Dr. Grove does not do anything untoward while Daisy is alone with him during her exam. So Daisy decides to take the initiative. She starts breathing heavily and ripping her clothes open while the dentist looks on, highly confused. Then she runs into the waiting room, screaming, and starts to pray frantically. When Aunt Lydia is brought into the mix, she hints that she knows Daisy is lying, but is mostly glad that someone has shone a light on Dr. Grove’s sin.
Agnes then reveals her own truth at the dinner table, which was described as heartbreaking to film, with the actors genuinely getting emotional during the scene. When Dr. Grove is asked at the dinner table whether he ever touched the Pearl Girl, he says he never laid a finger on her. He never says anything about Agnes, and in that silence Becka finds her confirmation of what her father has been doing. Becka then kills Dr. Grove in what becomes the episode’s most shocking and emotionally shattering moment.
As Lucy Halliday, who plays Daisy, explained to Collider, Daisy made the choice to expose Dr. Grove because she was watching all of this horror and wrongdoing being done to the girls around her, while not one adult was advocating or standing up or doing the right thing. Daisy has an innate desire to protect those girls because no one else is.

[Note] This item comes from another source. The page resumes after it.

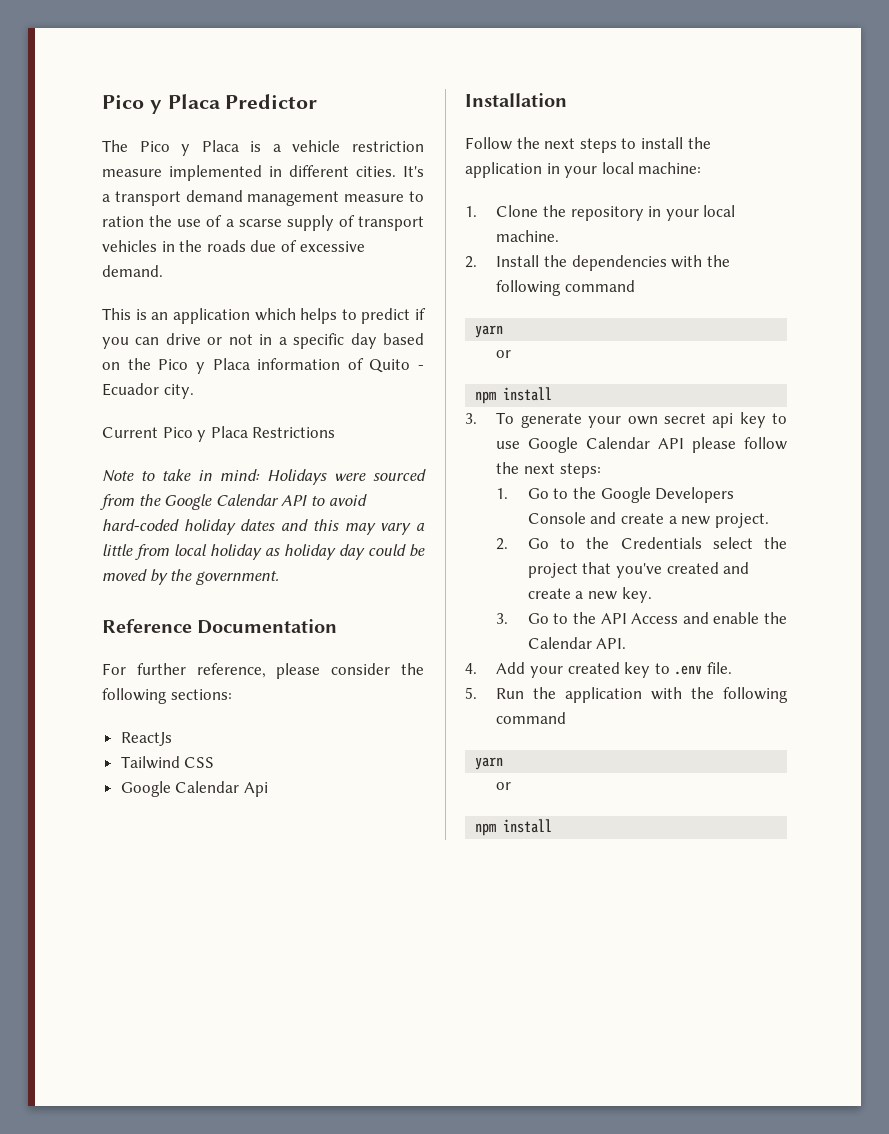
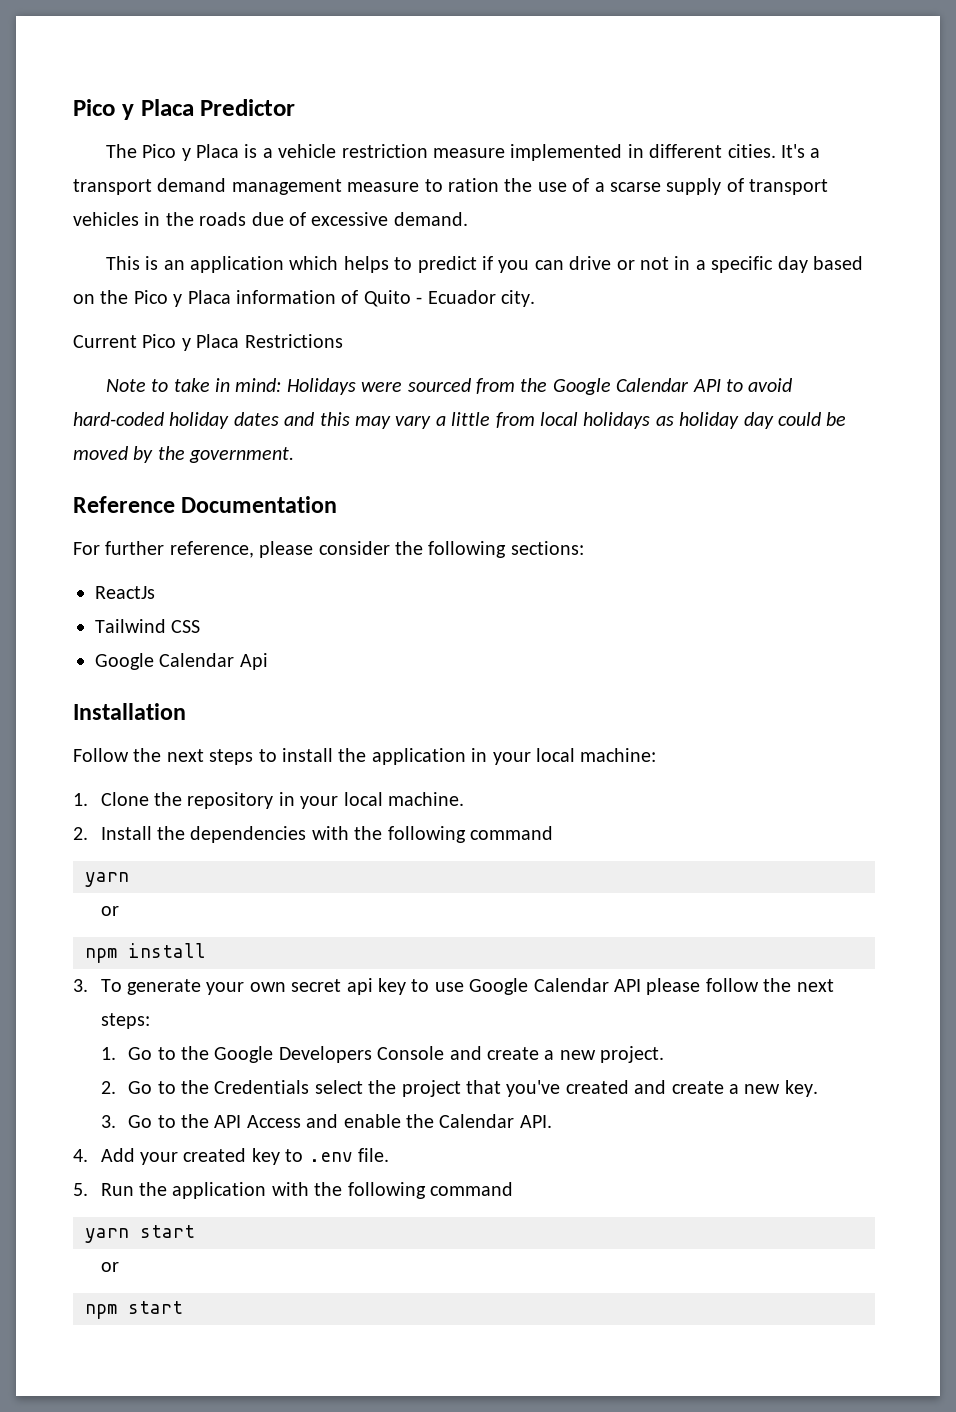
[210,544,262,560] holiday -> [583,412,651,429] holidays
[496,782,512,790] [475,819,553,836] // or // npm install -> [140,1225,195,1238] [100,1262,119,1272] [85,1301,183,1319] start // or // npm start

The Dr. Grove arc stands as ‘The Testaments’ at its most fearless, using a single recurring character to expose how Gilead’s entire structure was built to protect abusers and silence the girls they harmed. If you have watched Agnes piece together what was done to her across these episodes, what moment hit you the hardest, and do you think Becka’s act of vengeance was the only justice Gilead would ever have allowed?